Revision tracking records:
━━━━━━━━
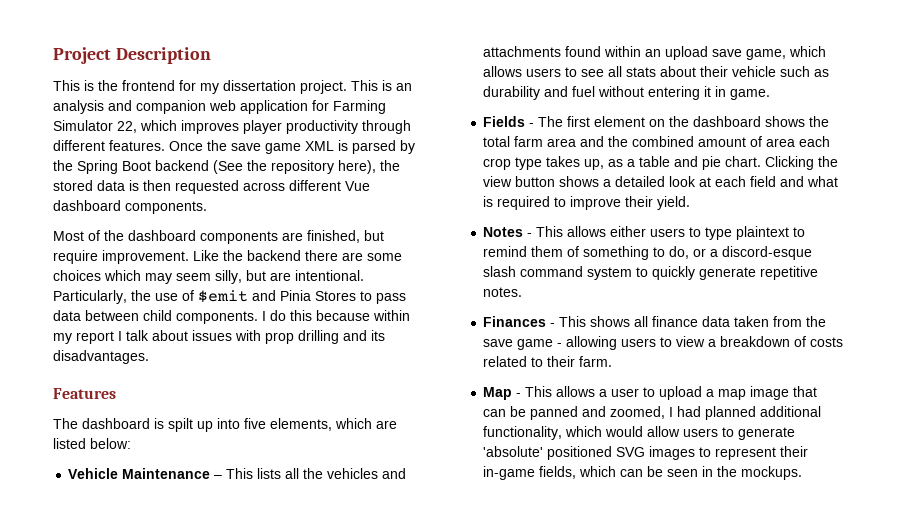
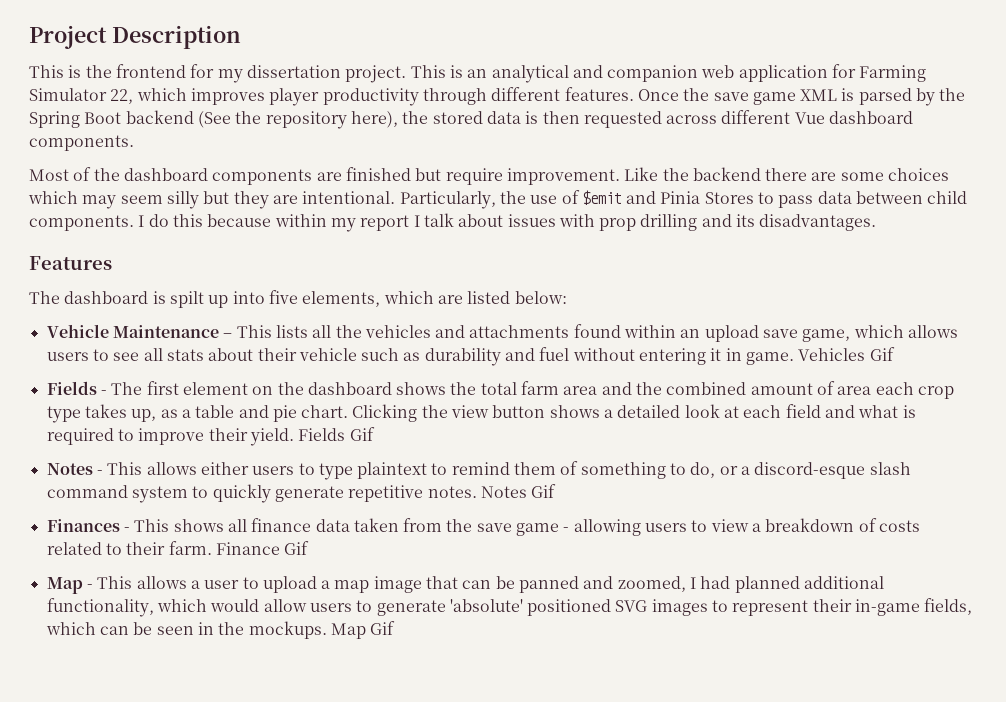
- This is an analysis and companion web application for Farming Simulator 22, which improves player productivity through different features.
+ This is an analytical and companion web application for Farming Simulator 22, which improves player productivity through different features.
- Most of the dashboard components are finished, but require improvement.
+ Most of the dashboard components are finished but require improvement.
- Like the backend there are some choices which may seem silly, but are intentional.
+ Like the backend there are some choices which may seem silly but they are intentional.
+ Vehicles Gif
+ Fields Gif
+ Notes Gif
+ Finance Gif
+ Map Gif

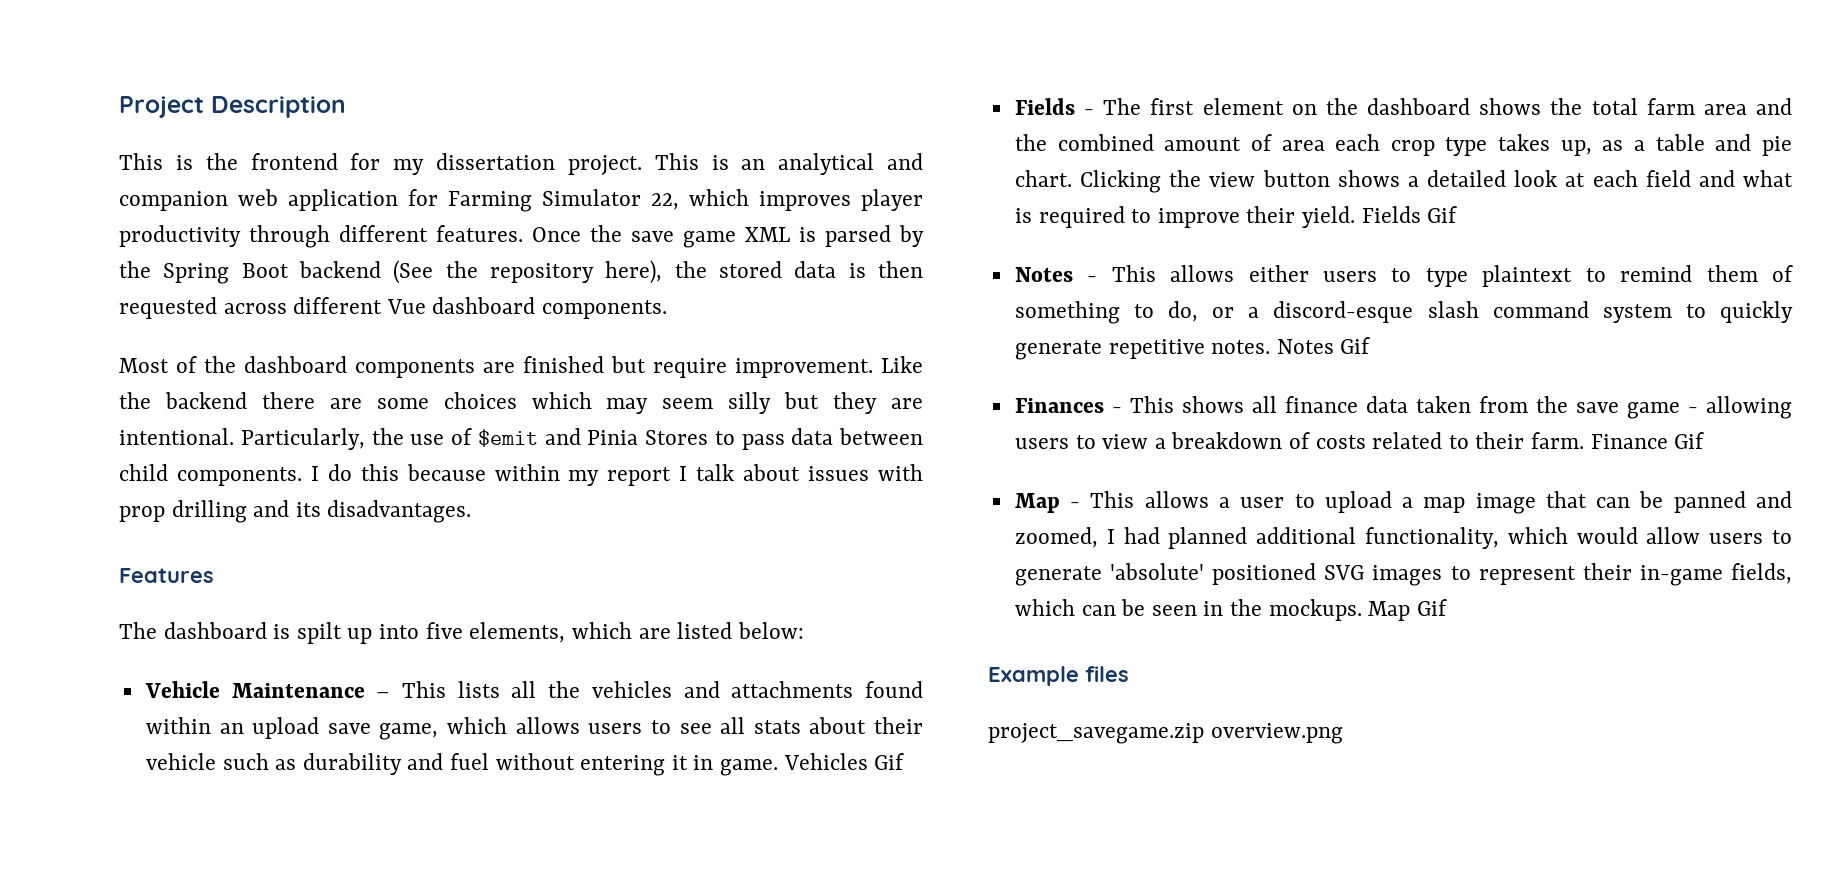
+ Example files
+ project_savegame.zip overview.png

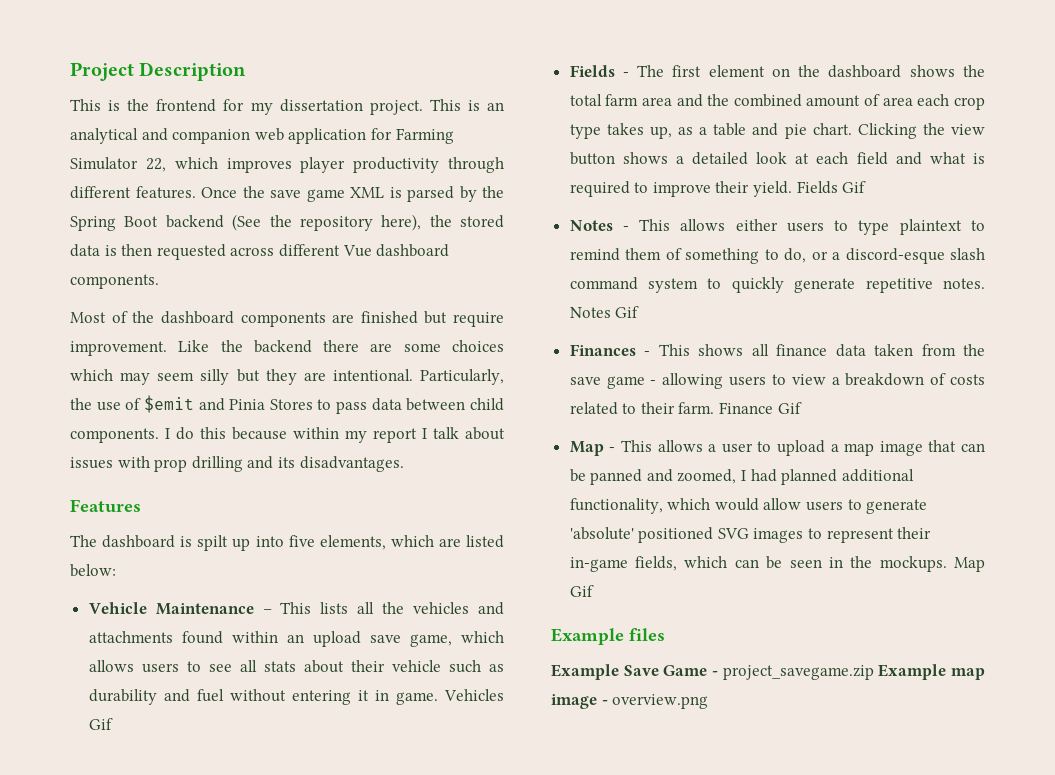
- project_savegame.zip overview.png
+ Example Save Game - project_savegame.zip Example map image - overview.png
━━━━━━━━
§ ASSIGNED TASK:
Each line above should be set down exactly as written, with pictures excluded.

§ COMPLETED EXERCISE:
- This is an analysis and companion web application for Farming Simulator 22, which improves player productivity through different features.
+ This is an analytical and companion web application for Farming Simulator 22, which improves player productivity through different features.
- Most of the dashboard components are finished, but require improvement.
+ Most of the dashboard components are finished but require improvement.
- Like the backend there are some choices which may seem silly, but are intentional.
+ Like the backend there are some choices which may seem silly but they are intentional.
+ Vehicles Gif
+ Fields Gif
+ Notes Gif
+ Finance Gif
+ Map Gif

+ Example files
+ project_savegame.zip overview.png

- project_savegame.zip overview.png
+ Example Save Game - project_savegame.zip Example map image - overview.png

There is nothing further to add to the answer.